L'innovation est une exigence. Elle n'est pas un permis de tout faire et posséder un appareil polyvalent ne nous autorise pas à cette polyvalence, au même titre qu'avoir deux mains, un cerveau et une formation médicale générale ne nous rend pas compétents dans toutes les disciplines de la médecine.
Il existe des dermatologues pour les maladies de la peau, des médecins vasculaires pour les pathologies veineuses et, pour ce qui sort de notre champ, des confrères plasticiens et autres dont c'est précisément la spécialité.

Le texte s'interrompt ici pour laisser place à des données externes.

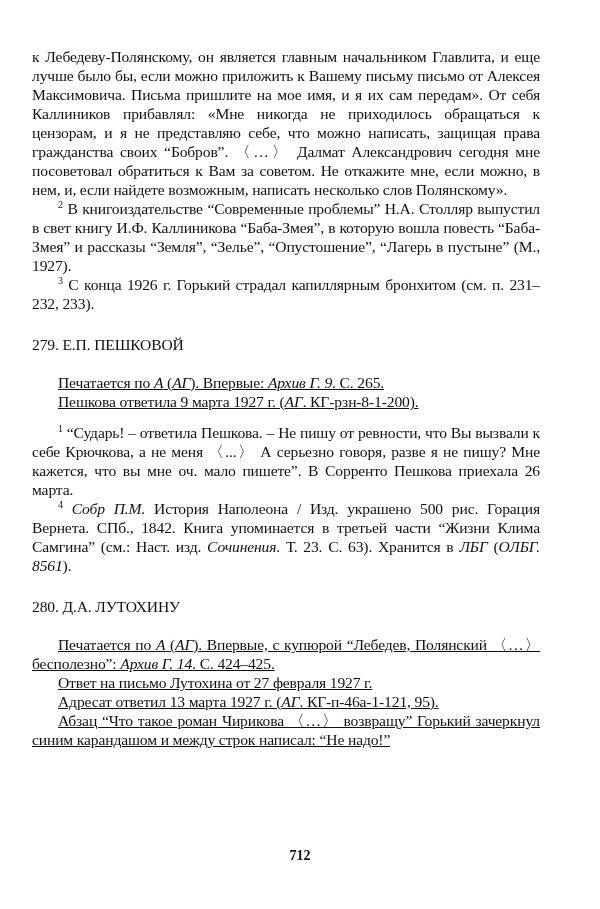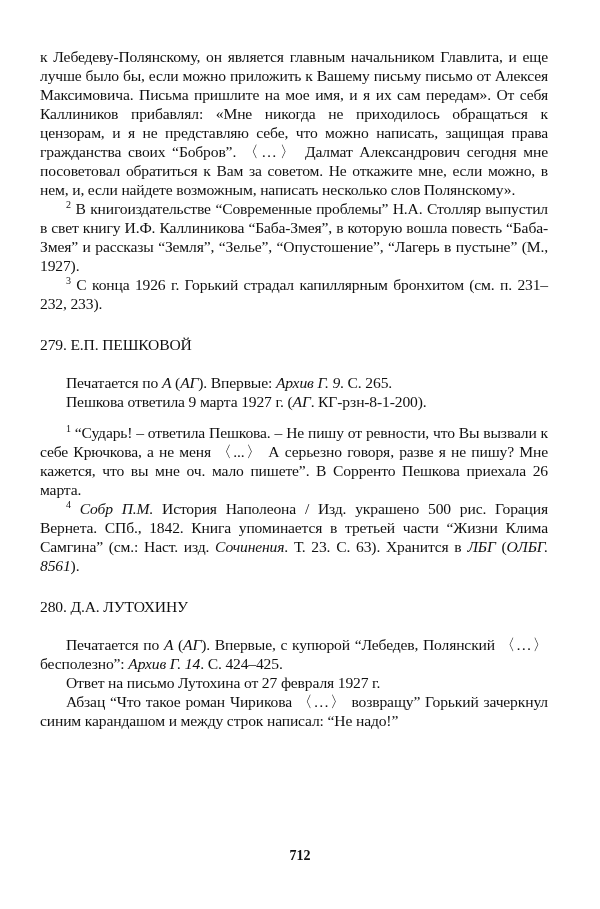--- a/index.html
+++ b/index.html
@@ -1,25 +1,25 @@
 <!DOCTYPE html>
 <html><head>
 <meta charset="utf-8">
 <style>
   html, body { margin: 0; padding: 0; background: #ffffff; }
   body { width: 600px; height: 909px; position: relative; overflow: hidden; color: #111; }
   .page {
-    position: absolute; left: 40px; top: 47px; width: 508px;
+    position: absolute; left: 32px; top: 47px; width: 508px;
     font-family: "Liberation Serif", serif; font-size: 15.6px; line-height: 19px;
     text-align: justify; letter-spacing: -0.15px;
   }
   .page p { margin: 0; }
   .note { text-indent: 26px; }
   .cont { text-indent: 0; }
-  .src { text-indent: 26px; font-size: 15.6px; }
+  .src { text-indent: 26px; font-size: 15.6px; text-decoration: underline; }
   sup { font-size: 10px; line-height: 0; vertical-align: 6px; }
   i { font-style: italic; }
   .heading { text-align: left; text-indent: 0; margin: 0 !important; }
   .gap-before-h1 { height: 22px; }
   .gap-after-h { height: 19px; }
   .gap-notes { height: 12px; }
   .pagenum {
     position: absolute; left: 0; width: 600px; top: 848px;
     text-align: center; font-family: "Liberation Serif", serif;
     font-weight: bold; font-size: 14px;
@@ -45,16 +45,17 @@
 
   <p class="note"><sup>1</sup> <span>“Сударь! – ответила Пешкова. – Не пишу от ревности, что Вы вызвали к себе Крючкова, а не меня 〈...〉 А серьезно говоря, разве я не пишу? Мне кажется, что вы мне оч. мало пишете”. В Сорренто Пешкова приехала 26 марта.</span></p>
   <p class="note"><sup>4</sup> <i>Собр П.М.</i><span> История Наполеона / Изд. украшено 500 рис. Горация Вернета. СПб., 1842. Книга упоминается в третьей части “Жизни Клима Самгина” (см.: Наст. изд. </span><i>Сочинения</i><span>. Т. 23. С. 63). Хранится в </span><i>ЛБГ</i><span> (</span><i>ОЛБГ. 8561</i><span>).</span></p>
 
   <div class="gap-before-h1"></div>
   <p class="heading">280. Д.А. ЛУТОХИНУ</p>
   <div class="gap-after-h"></div>
 
   <p class="src"><span>Печатается по </span><i>А</i><span> (</span><i>АГ</i><span>). Впервые, с купюрой “Лебедев, Полянский 〈…〉 бесполезно”: </span><i>Архив Г. 14</i><span>. С. 424–425.</span></p>
   <p class="src">Ответ на письмо Лутохина от 27 февраля 1927 г.</p>
+  <p class="src"><span>Адресат ответил 13 марта 1927 г. (</span><i>АГ</i><span>. КГ-п-46а-1-121, 95).</span></p>
   <p class="src">Абзац “Что такое роман Чирикова 〈…〉 возвращу” Горький зачеркнул синим карандашом и между строк написал: “Не надо!”</p>
 </div>
 
 <div class="pagenum">712</div>
 
 </body></html>

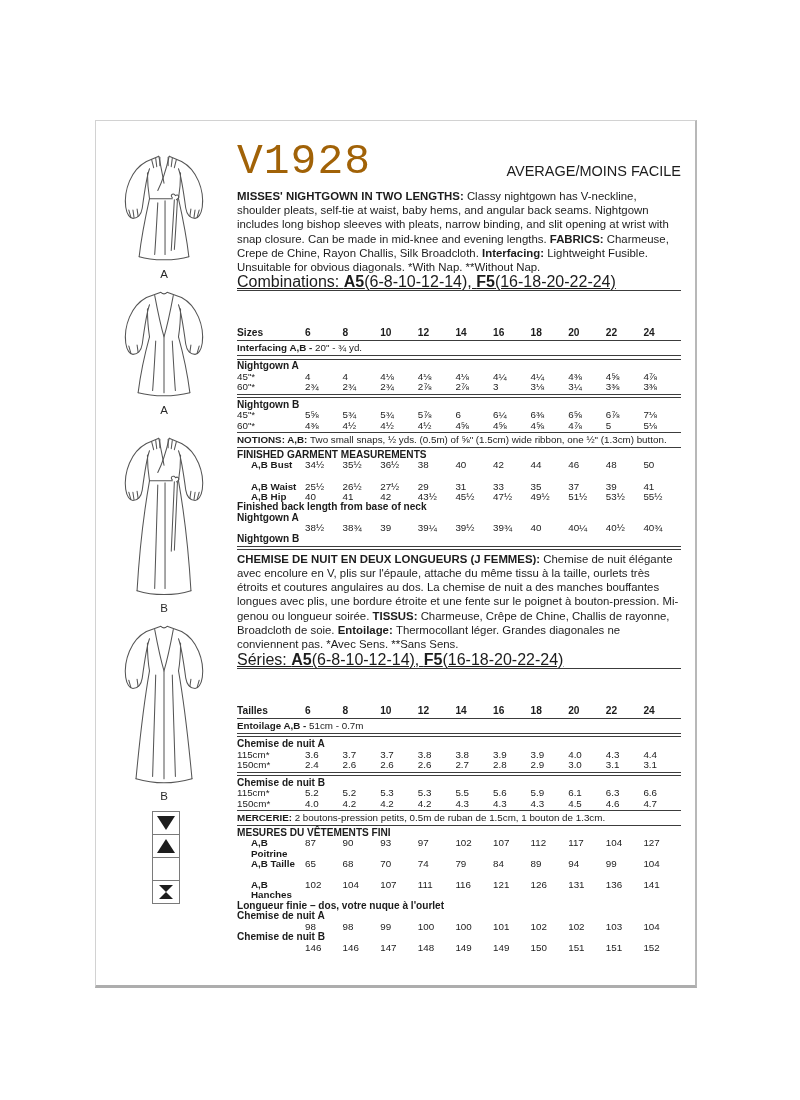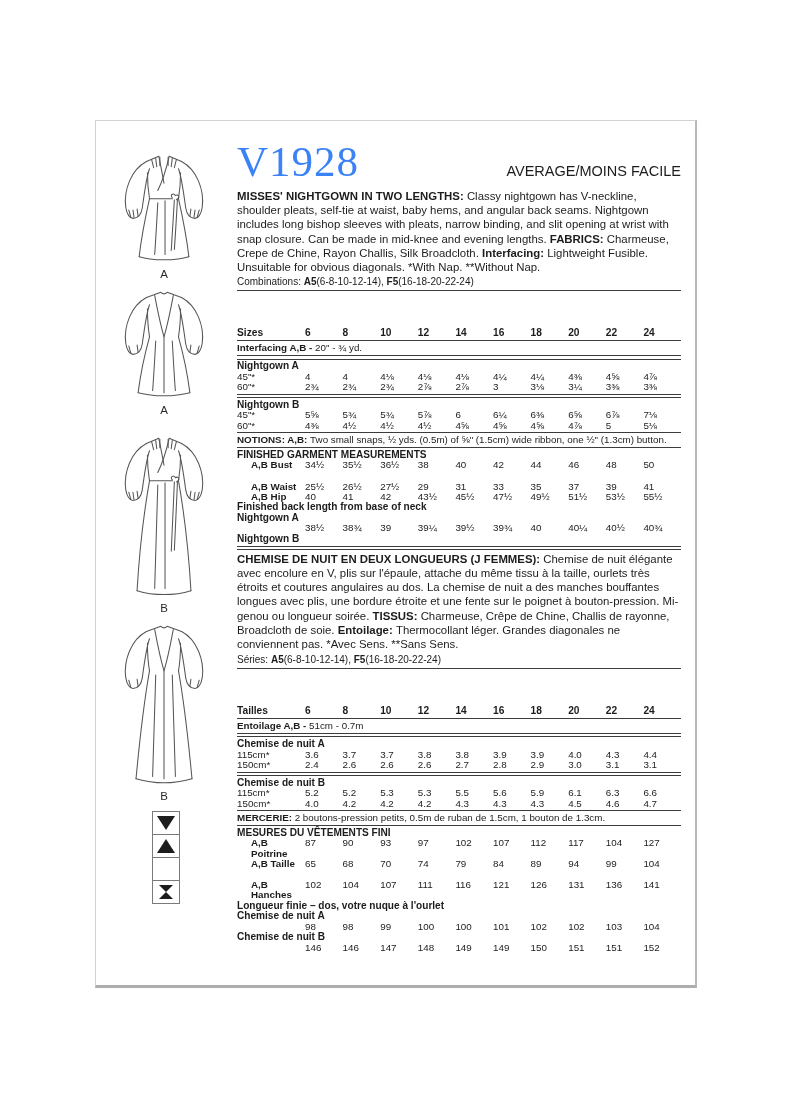--- a/index.html
+++ b/index.html
@@ -25,27 +25,27 @@
   .symbols { position:absolute; left:56px; top:690px; width:28px; }
   .symbol-cell {
     width:26px; height:22px; border:1px solid #7a7a7a; border-top:none;
     background:#fff; display:flex; align-items:center; justify-content:center;
   }
   .symbol-cell:first-child { border-top:1px solid #7a7a7a; }
   
   .content-col { position:absolute; left:141px; top:16px; width:444px; }
   .header-row { display:flex; justify-content:space-between; align-items:flex-end; height:47px; }
   .sku {
-    font-family:Liberation Serif, serif; font-size:43px; line-height:44px;
-    font-weight:500; letter-spacing:1px; color:#3b82f6;
+    font-family:Liberation Mono, monospace; font-size:43px; line-height:44px;
+    font-weight:500; letter-spacing:1px; color:#a16207;
   }
   .difficulty { font-size:14.5px; line-height:15px; padding-bottom:5px; font-weight:500; }
   .desc { margin-top:5px; font-size:11.4px; line-height:14.2px; }
   .desc b, .combos b, .series b, .t-note b { font-weight:700;text-align:center; }
-  .combos, .series { font-size:10px; line-height:12px; margin-top:2px; }
+  .combos, .series { font-size:16px; line-height:12px; margin-top:2px;text-decoration:underline; }
   .sheet-table { margin-top:2px; font-size:9.8px; }
   .fr-desc { font-size:11.4px; line-height:14.2px; }
   .series { margin-top:3px; }
   
   .t-row { display:grid; grid-template-columns:68px repeat(10, 1fr); line-height:10.3px; }
   .t-cell { text-align:left; }
   .t-sizes { font-weight:700; font-size:10.2px; line-height:11.5px;margin-top:36px; }
   .t-rowbold .t-label { font-weight:700;margin-left:14px; }
   .t-section { font-weight:700; font-size:10.1px; line-height:10.6px; }
   .t-note { line-height:10.8px; }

Ils ont consacré des années à apprendre ce que nous prétendons parfois maîtriser après un week-end de formation ou un workshop organisé par le fournisseur de la machine ou du produit que nous allons ensuite utiliser.
La question n'est pas de défendre un territoire contre les autres spécialités. Elle est de défendre la compétence contre l'improvisation.
Les frontières entre spécialités ne sont d'ailleurs pas des murs. Elles évoluent, et c'est heureux. Un médecin peut acquérir de nouvelles compétences, se former et élargir son exercice.
Mais une compétence se construit.
Elle ne s'achète pas avec la machine qui permet techniquement d'effectuer le geste.
Bref; la médecine n'est pas un marché dans lequel on élargit son catalogue simplement parce qu'un appareil possède plusieurs embouts ou qu'une brochure commerciale lui attribue quinze indications.
Une spécialité se définit aussi par ses frontières. Une profession conserve sa crédibilité tant que chacun sait ce qu'il sait faire, ce qu'il ne sait pas faire et, plus subtilement encore, ce qu'il ne doit pas faire même s'il sait techniquement le faire.
Autrement dit : savoir où s'arrête honnêtement son champ d'action.
Innovons.
Formons-nous.
Élargissons nos compétences lorsqu'elles sont réellement acquises. Utilisons les technologies lorsqu'elles apportent quelque chose à nos patientes.
Mais gardons l'ordre des choses :
d'abord la patiente, puis le diagnostic, puis l'indication, et seulement ensuite la machine.
Jamais l'inverse.
Et ne perdons jamais de vue notre qualité de thérapeutes au détriment de quelconques attraits bassement mercantiles qui représentent un étrange appauvrissement et une perte de discernement manifeste.